We've decided that we must have entertainment to break the monotony of coding and work.

We tried going to movies at the Shoreline Cineplex, but movies at a theater take FOREVER to watch - no fast forward. And VCR rental movies take forever to watch, even using the FFWD button.

Then Karla accidentally discovered this incredible time-saving secret - foreign movies with subtitles! It's like the crack cocaine equivalent of movies. We watched a Japanese movie - an artistic one, at that (Kurosawa's No Regrets for Our Youth) - in less than an hour.
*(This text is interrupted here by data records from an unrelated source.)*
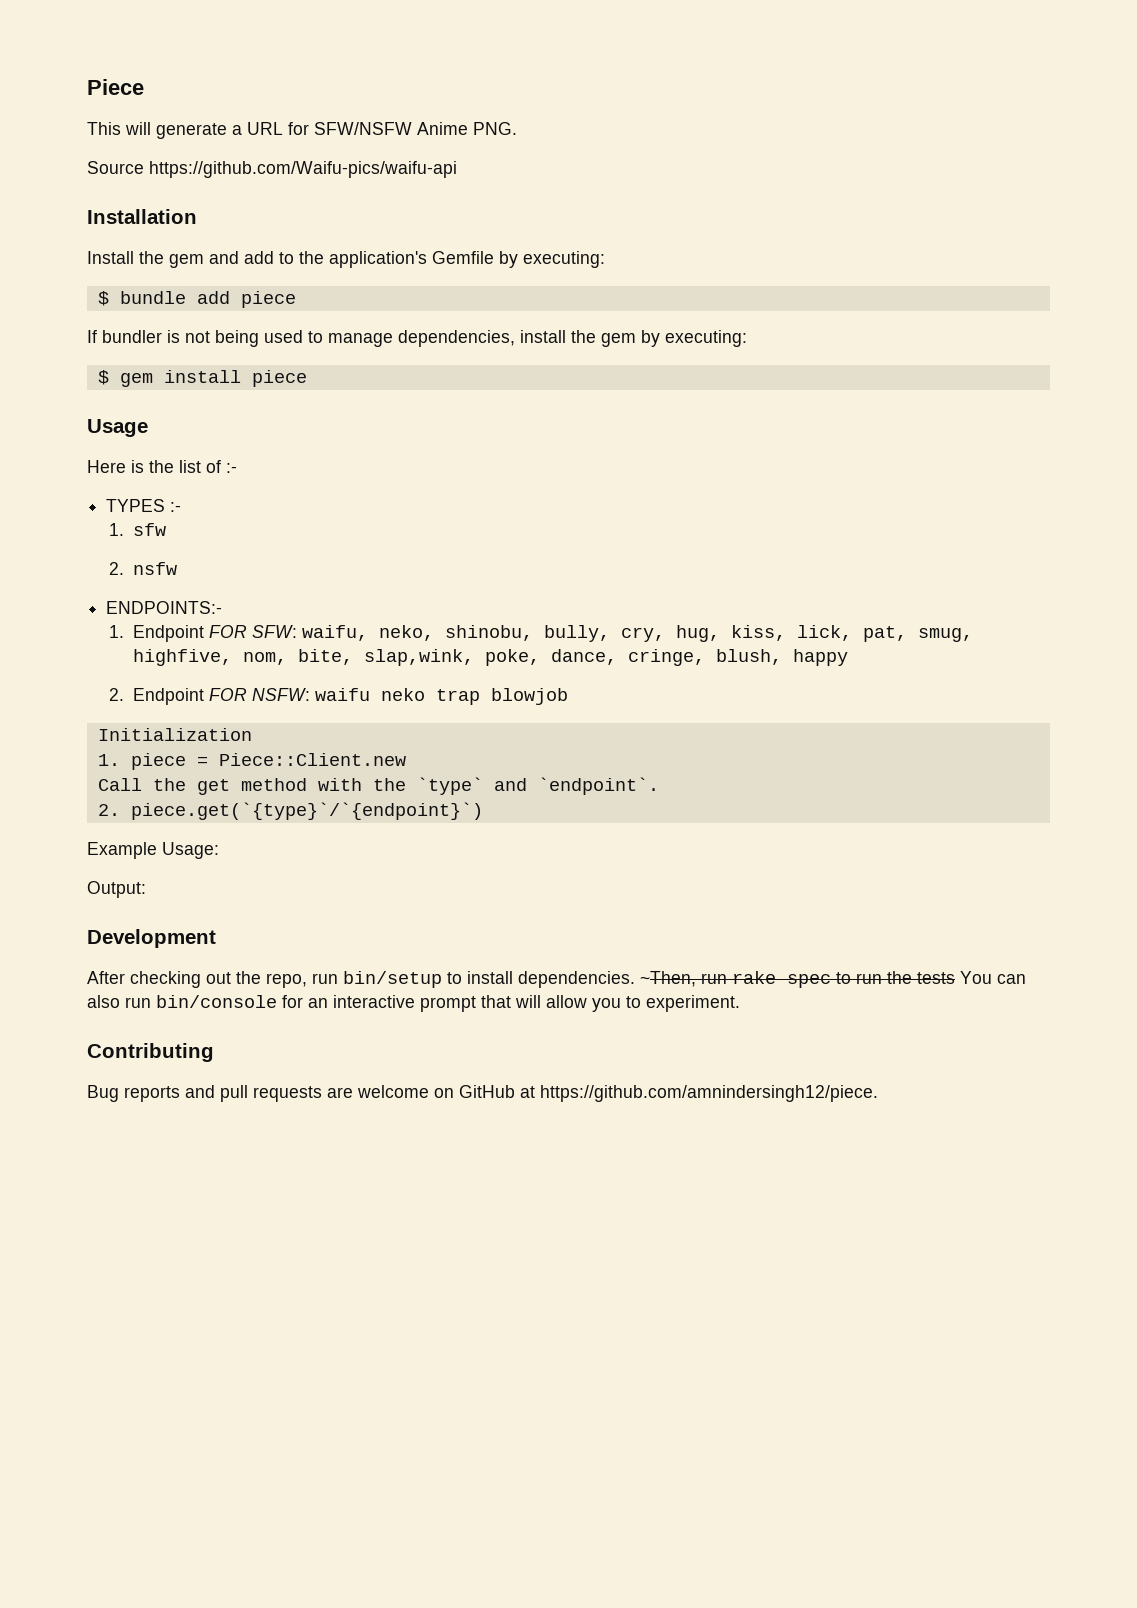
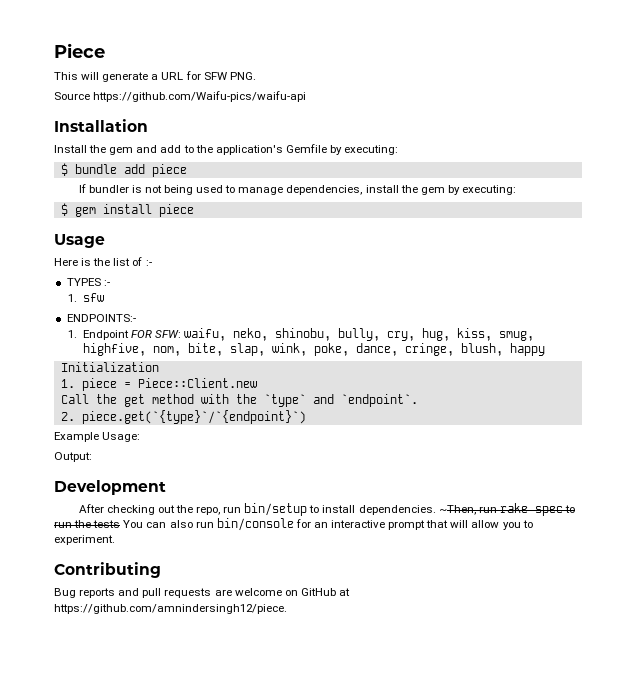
- This will generate a URL for SFW/NSFW Anime PNG.
+ This will generate a URL for SFW PNG.
- 2. nsfw
- 1. Endpoint FOR SFW: waifu, neko, shinobu, bully, cry, hug, kiss, lick, pat, smug, highfive, nom, bite, slap,wink, poke, dance, cringe, blush, happy
+ 1. Endpoint FOR SFW: waifu, neko, shinobu, bully, cry, hug, kiss, smug, highfive, nom, bite, slap, wink, poke, dance, cringe, blush, happy
- 2. Endpoint FOR NSFW: waifu neko trap blowjob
All you have to do is blast directly through to the subtitles, speed-read them, and then blip out the rest. It's so efficient it's scary.

"Why can't they subtitle English movies?" asked Karla. I mean, they do books-on-tape for commuters. Subtitled English movies would fill a potentially big niche. No one has time anymore."

* * *

Mr. Ideology himself (Boris) walked in, and Ethan couldn't resist telling him that he'd run a search on Lenin on an on-line encyclopedia, and it turns out Lenin's name means nothing. "It's a made up name - like Sting - he just showed up at the dacha one morning and said, 'Call me Lenin.' "

Todd responded by saying, "Just goes to show you how he was postmodern a century ahead of his time."

* * *

Dusty was trying to tell us all about "Mehrwert" - surplus value per unit of time/labor: "A worker creates more value than that for which he is compensated. You know?"

Michael went purple, like a Burger King manager who hears one of his employees discuss unionization.

And then Karla screwed Michael's notions of production up even further by passing along a meme somebody spammed her on the Net that day, that any multiple of 6, minus one, is a prime number. All work STOPPED immediately as everybody set out to prove its validity.